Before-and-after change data
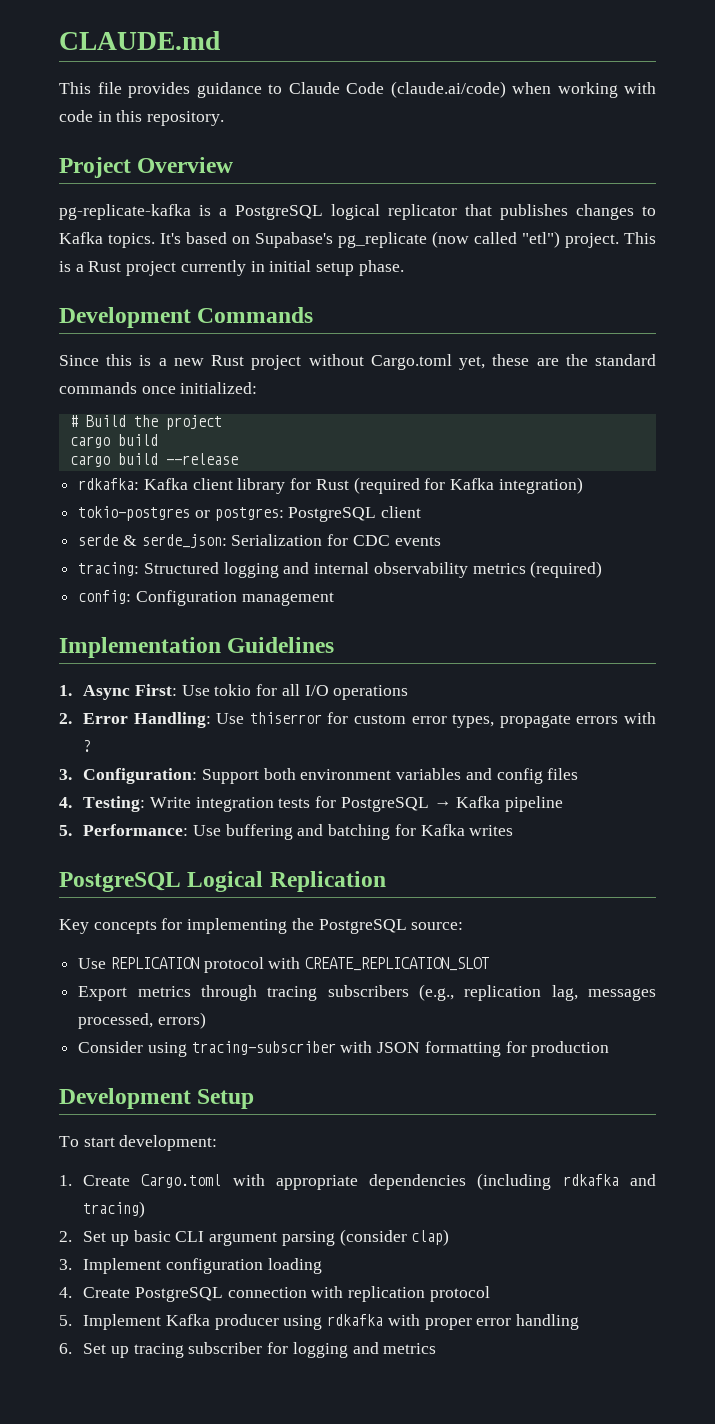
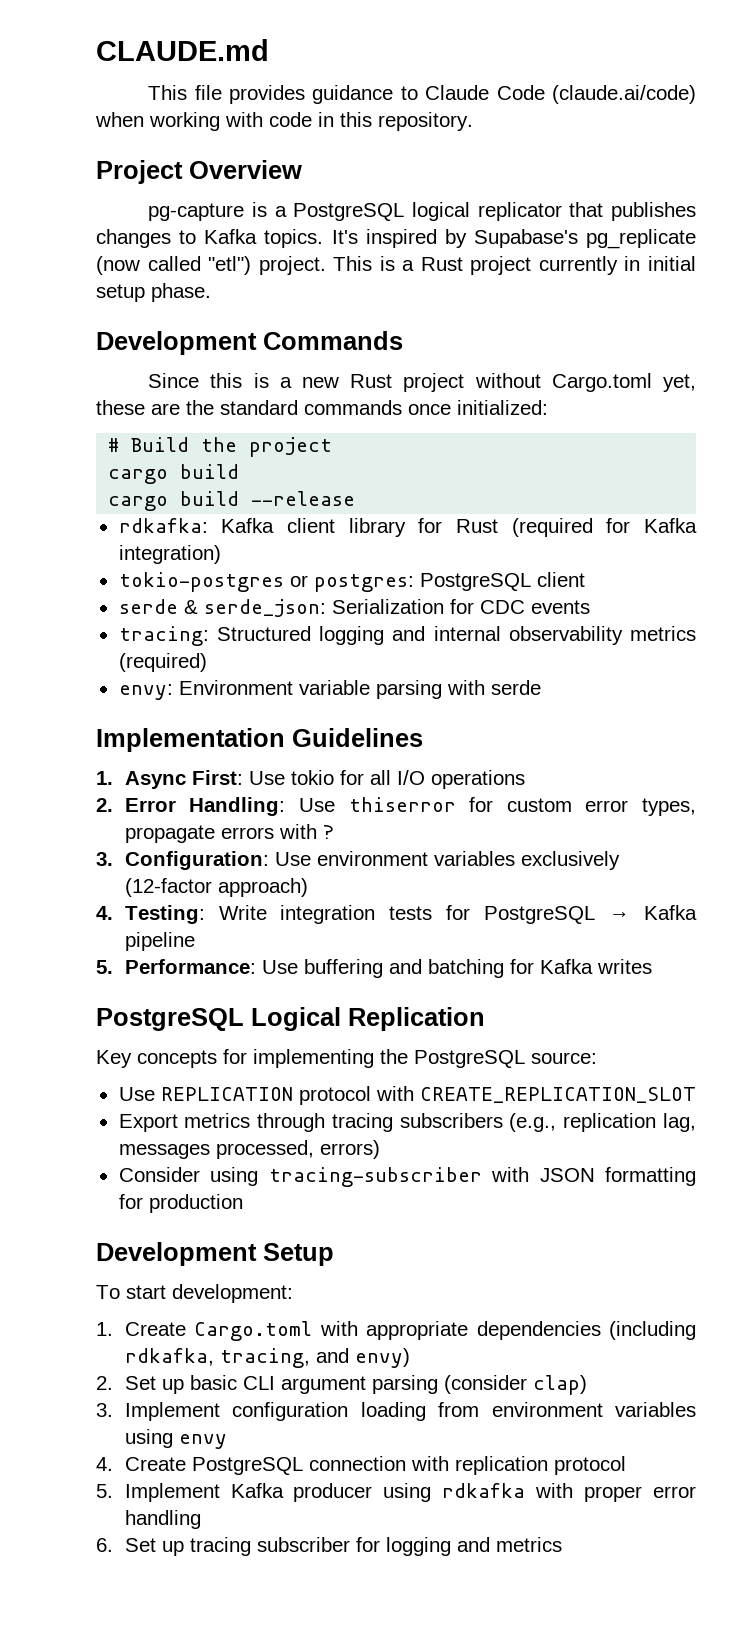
- pg-replicate-kafka is a PostgreSQL logical replicator that publishes changes to Kafka topics.
+ pg-capture is a PostgreSQL logical replicator that publishes changes to Kafka topics.
- It's based on Supabase's pg_replicate (now called "etl") project.
+ It's inspired by Supabase's pg_replicate (now called "etl") project.
- config: Configuration management
+ envy: Environment variable parsing with serde
- 3. Configuration: Support both environment variables and config files
+ 3. Configuration: Use environment variables exclusively (12-factor approach)
- 1. Create Cargo.toml with appropriate dependencies (including rdkafka and tracing)
+ 1. Create Cargo.toml with appropriate dependencies (including rdkafka, tracing, and envy)
- 3. Implement configuration loading
+ 3. Implement configuration loading from environment variables using envy

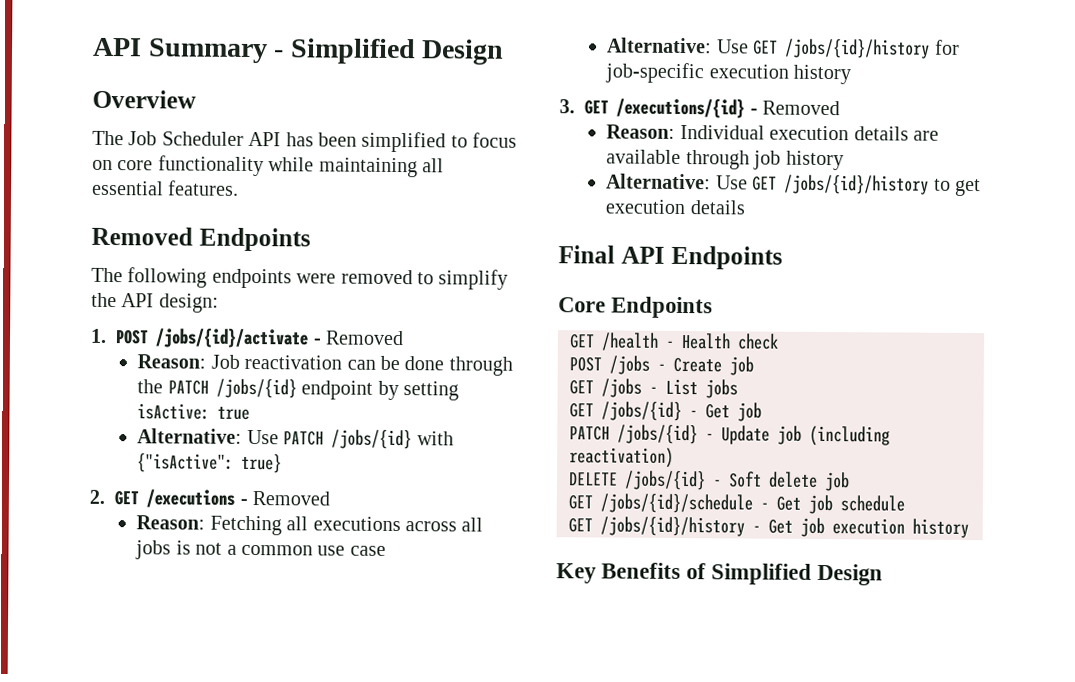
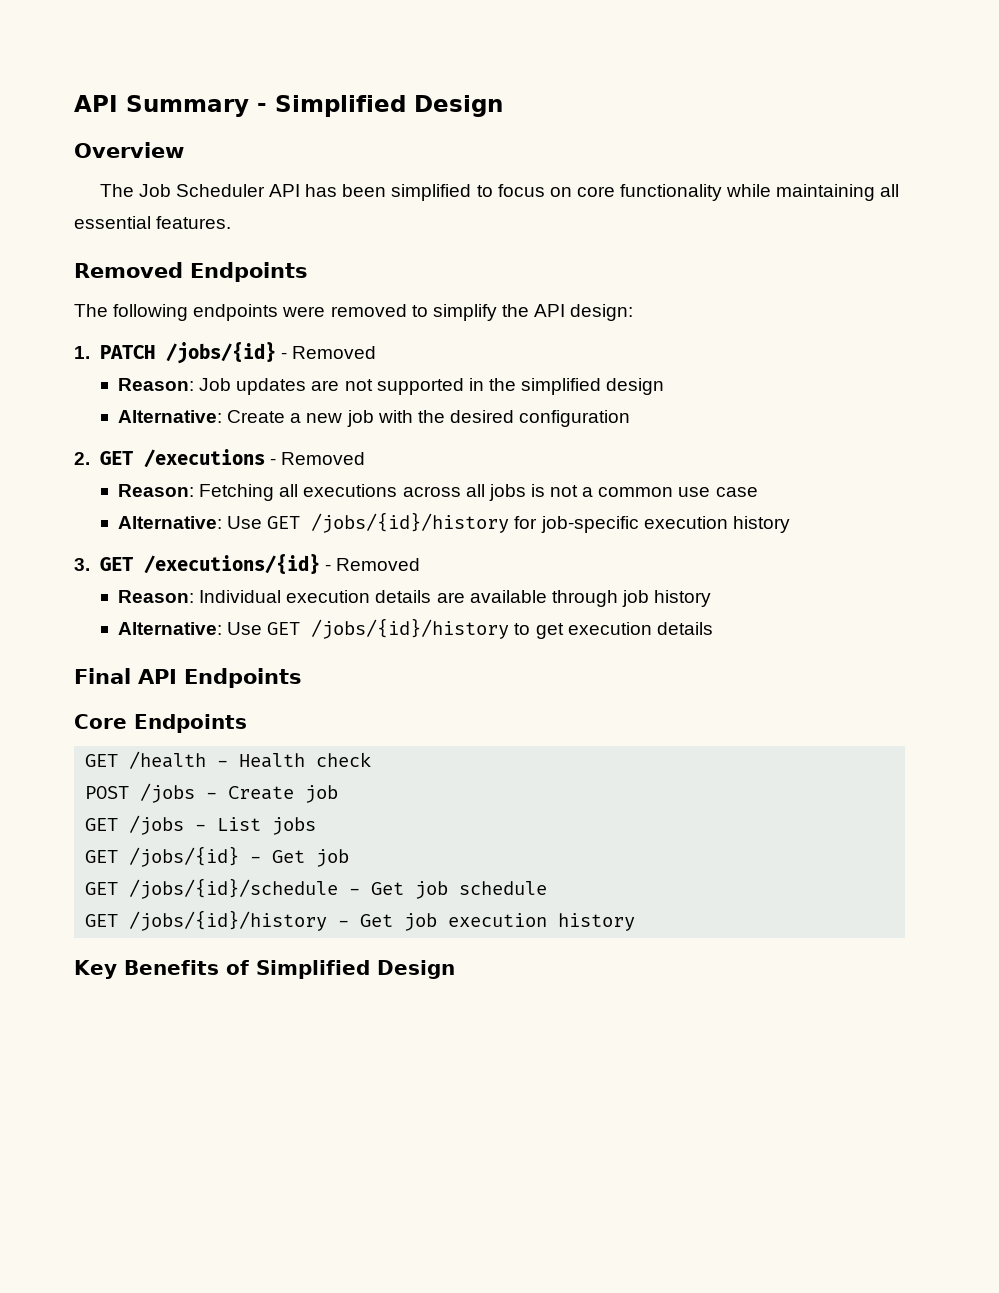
- 1. POST /jobs/{id}/activate - Removed
+ 1. PATCH /jobs/{id} - Removed
- Reason: Job reactivation can be done through the PATCH /jobs/{id} endpoint by setting isActive: true
- Alternative: Use PATCH /jobs/{id} with {"isActive": true}
+ Reason: Job updates are not supported in the simplified design
+ Alternative: Create a new job with the desired configuration
- PATCH /jobs/{id} - Update job (including reactivation)
- DELETE /jobs/{id} - Soft delete job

The problem: Without including any picture, print all of the entries above exactly.

Response to this exercise:
- pg-replicate-kafka is a PostgreSQL logical replicator that publishes changes to Kafka topics.
+ pg-capture is a PostgreSQL logical replicator that publishes changes to Kafka topics.
- It's based on Supabase's pg_replicate (now called "etl") project.
+ It's inspired by Supabase's pg_replicate (now called "etl") project.
- config: Configuration management
+ envy: Environment variable parsing with serde
- 3. Configuration: Support both environment variables and config files
+ 3. Configuration: Use environment variables exclusively (12-factor approach)
- 1. Create Cargo.toml with appropriate dependencies (including rdkafka and tracing)
+ 1. Create Cargo.toml with appropriate dependencies (including rdkafka, tracing, and envy)
- 3. Implement configuration loading
+ 3. Implement configuration loading from environment variables using envy

- 1. POST /jobs/{id}/activate - Removed
+ 1. PATCH /jobs/{id} - Removed
- Reason: Job reactivation can be done through the PATCH /jobs/{id} endpoint by setting isActive: true
- Alternative: Use PATCH /jobs/{id} with {"isActive": true}
+ Reason: Job updates are not supported in the simplified design
+ Alternative: Create a new job with the desired configuration
- PATCH /jobs/{id} - Update job (including reactivation)
- DELETE /jobs/{id} - Soft delete job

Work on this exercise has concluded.